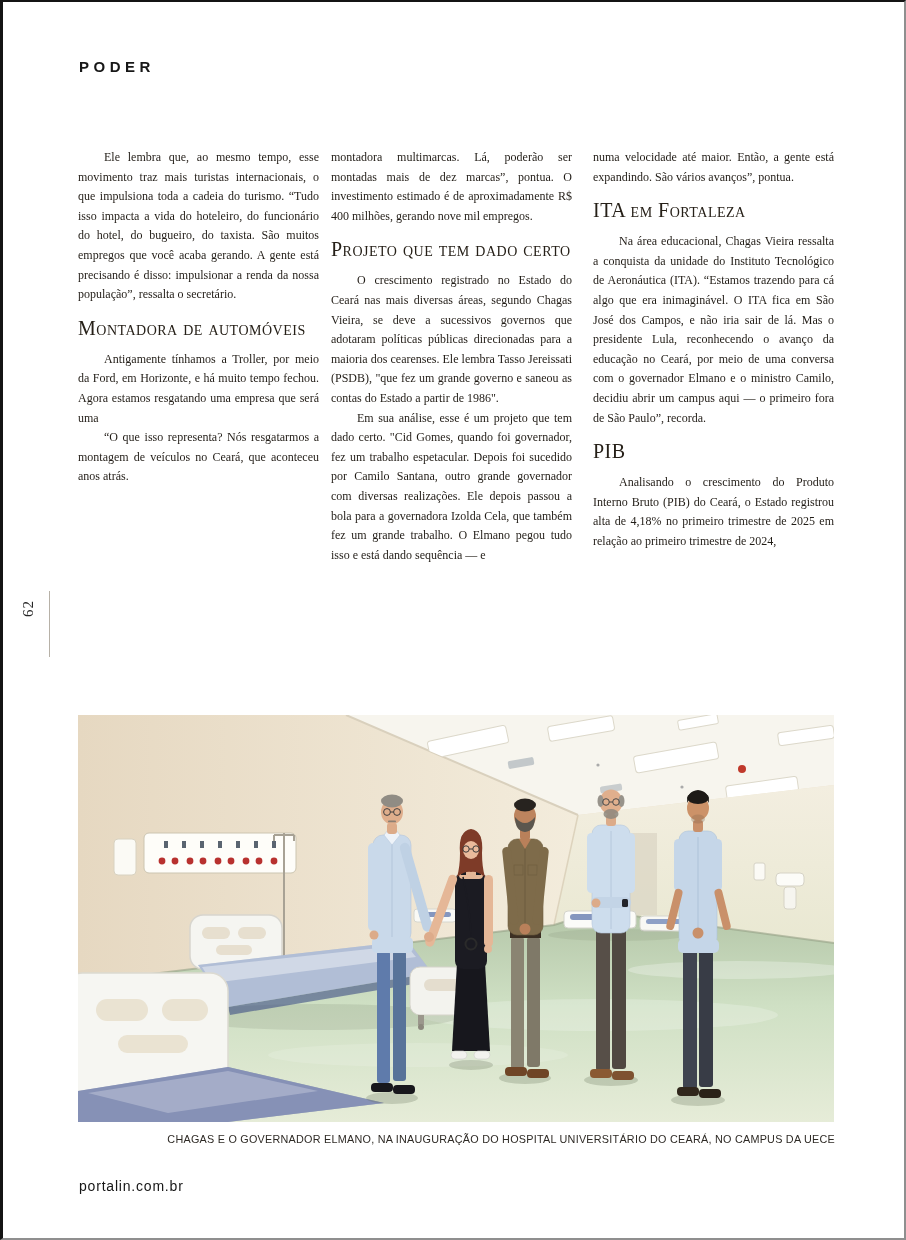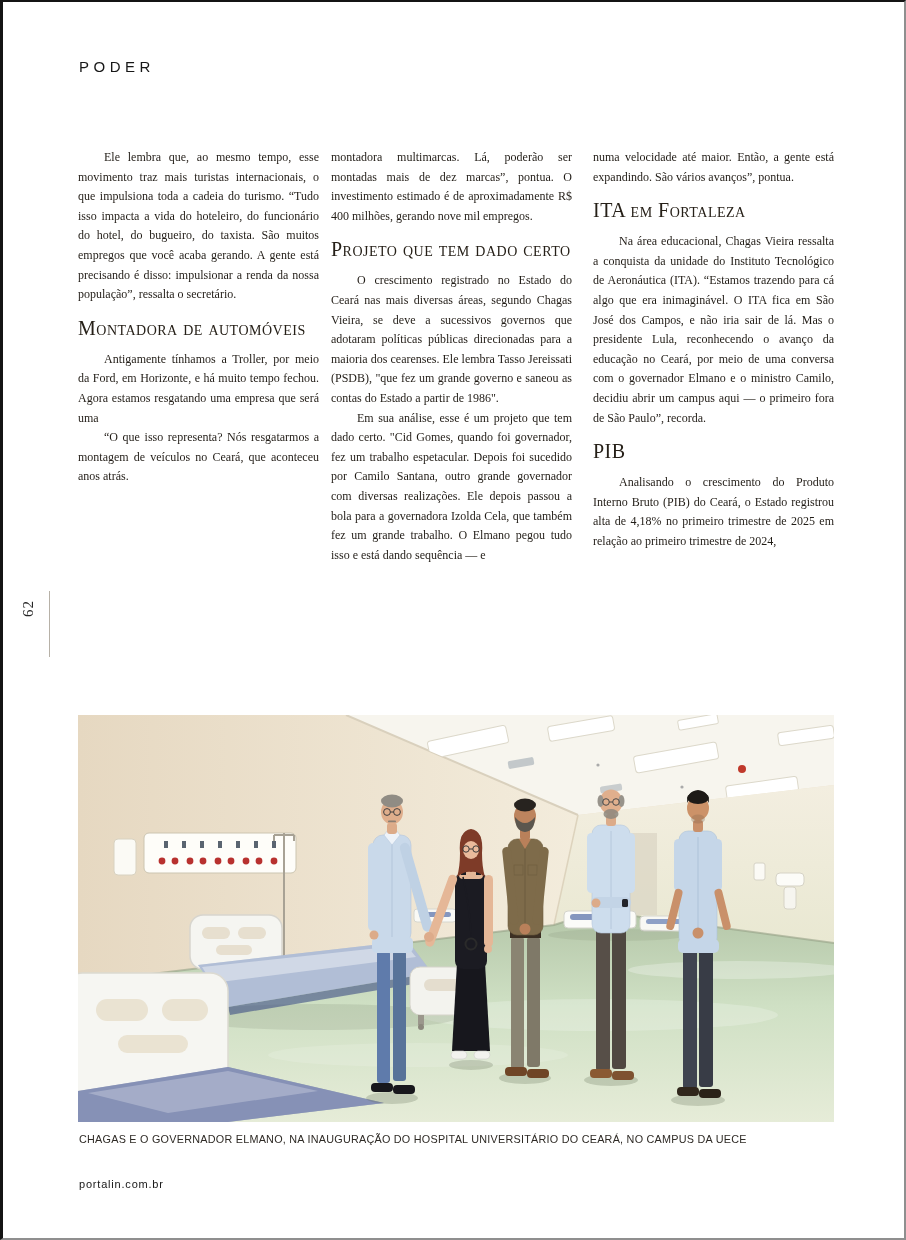--- a/index.html
+++ b/index.html
@@ -12,7 +12,7 @@
   }
   .kicker{
     position:absolute;left:76px;top:56px;
-    font-family:"Liberation Sans",sans-serif;font-size:15px;font-weight:400;
+    font-family:"Liberation Sans",sans-serif;font-size:15px;font-weight:700;
     letter-spacing:4.5px;color:#171717;
   }
   .page-num-wrap{position:absolute;left:8px;top:598px;width:34px;height:44px;}

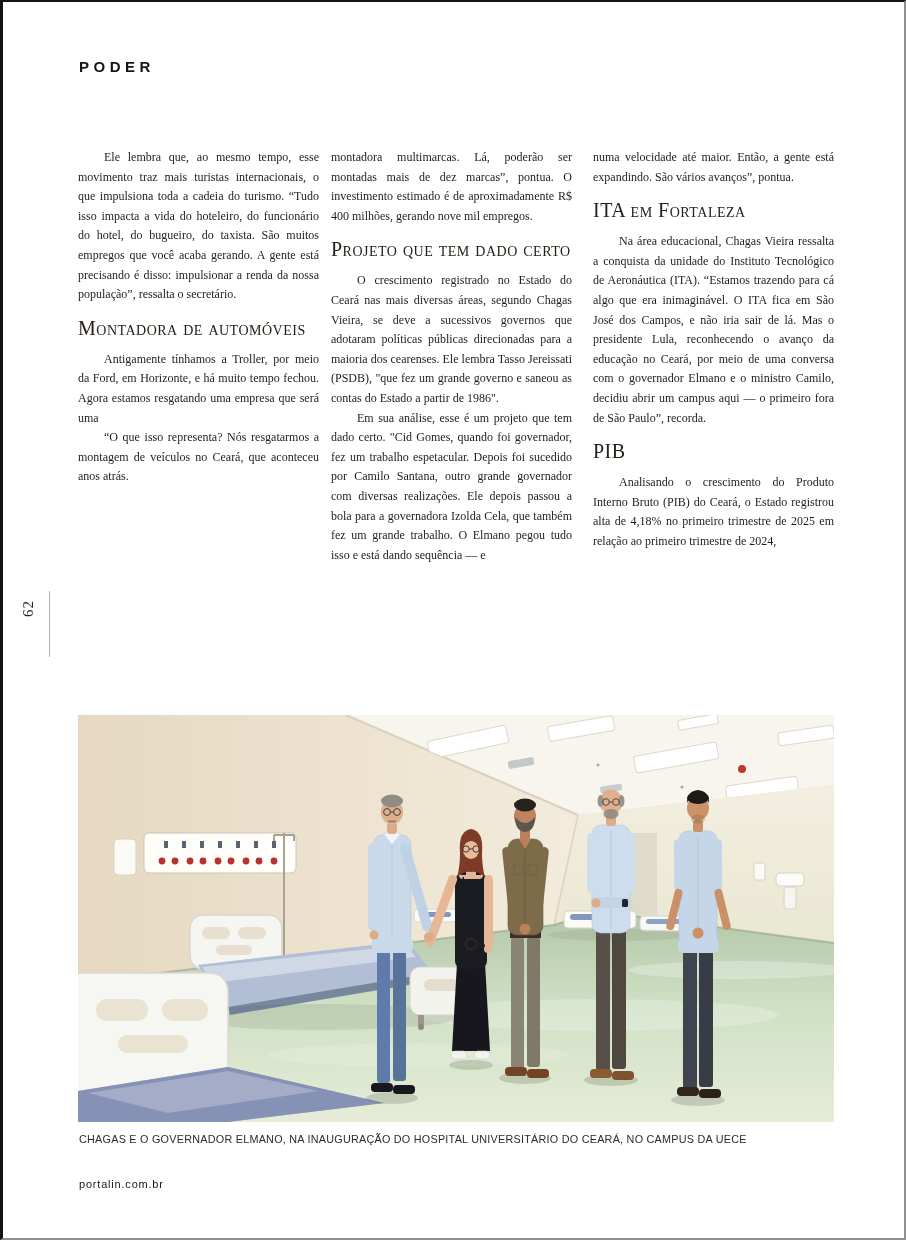--- a/index.html
+++ b/index.html
@@ -41,7 +41,7 @@
   .caption{
     position:absolute;left:76px;top:1131px;width:756px;
     font-family:"Liberation Sans",sans-serif;font-size:10.8px;
-    letter-spacing:.25px;color:#2e2a25;
+    letter-spacing:.25px;color:#2e2a25;text-align:right;
   }
   .footer-url{
     position:absolute;left:76px;top:1176px;

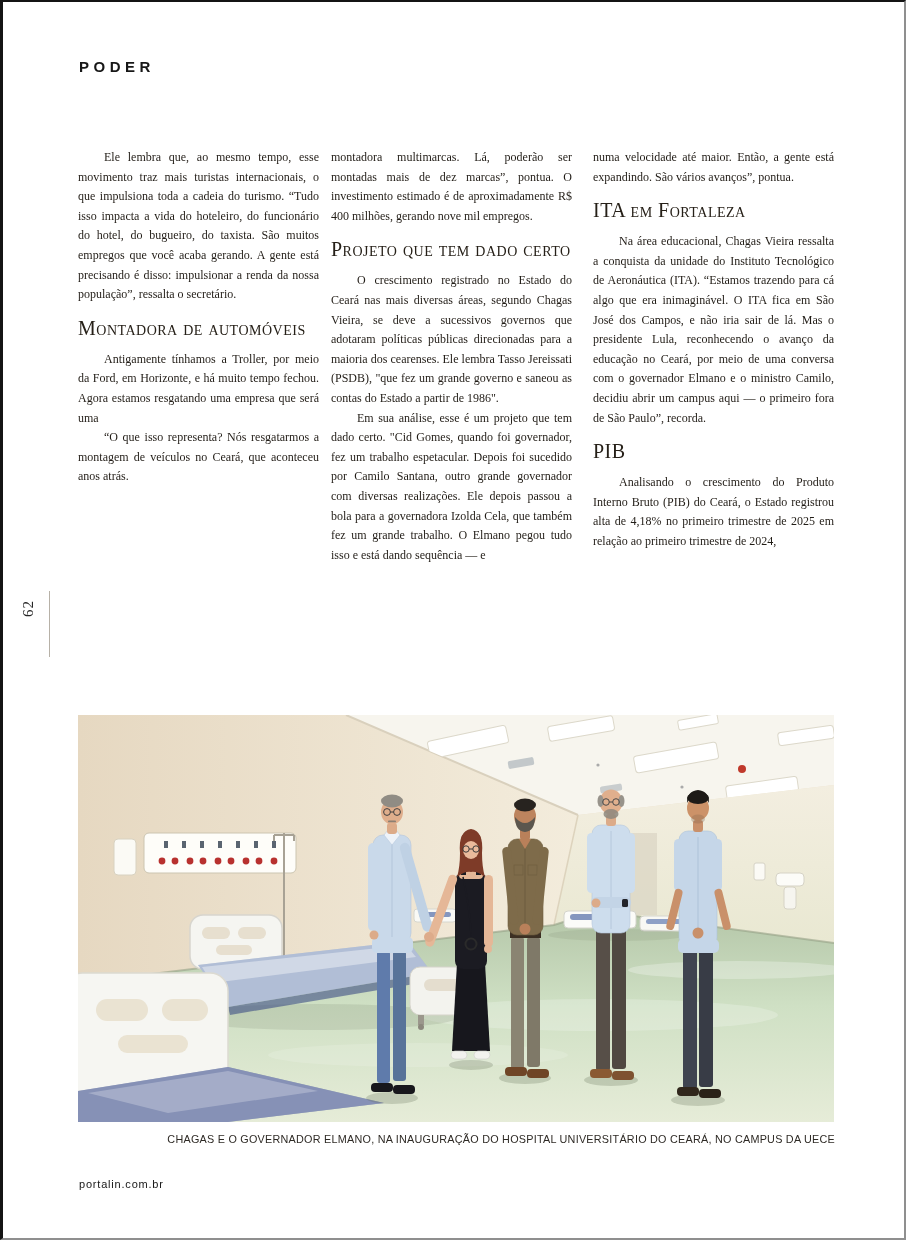--- a/index.html
+++ b/index.html
@@ -45,7 +45,7 @@
   }
   .footer-url{
     position:absolute;left:76px;top:1176px;
-    font-family:"Liberation Sans",sans-serif;font-size:11px;
+    font-family:"Liberation Sans",sans-serif;font-size:14px;
     letter-spacing:.8px;color:#161616;
   }
 </style>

- [What this task involves] Within the records, filter for lines that contain the word "weight" and show each one.

- [Exercise output]
-    font-family:"Liberation Sans",sans-serif;font-size:15px;font-weight:400;
+    font-family:"Liberation Sans",sans-serif;font-size:15px;font-weight:700;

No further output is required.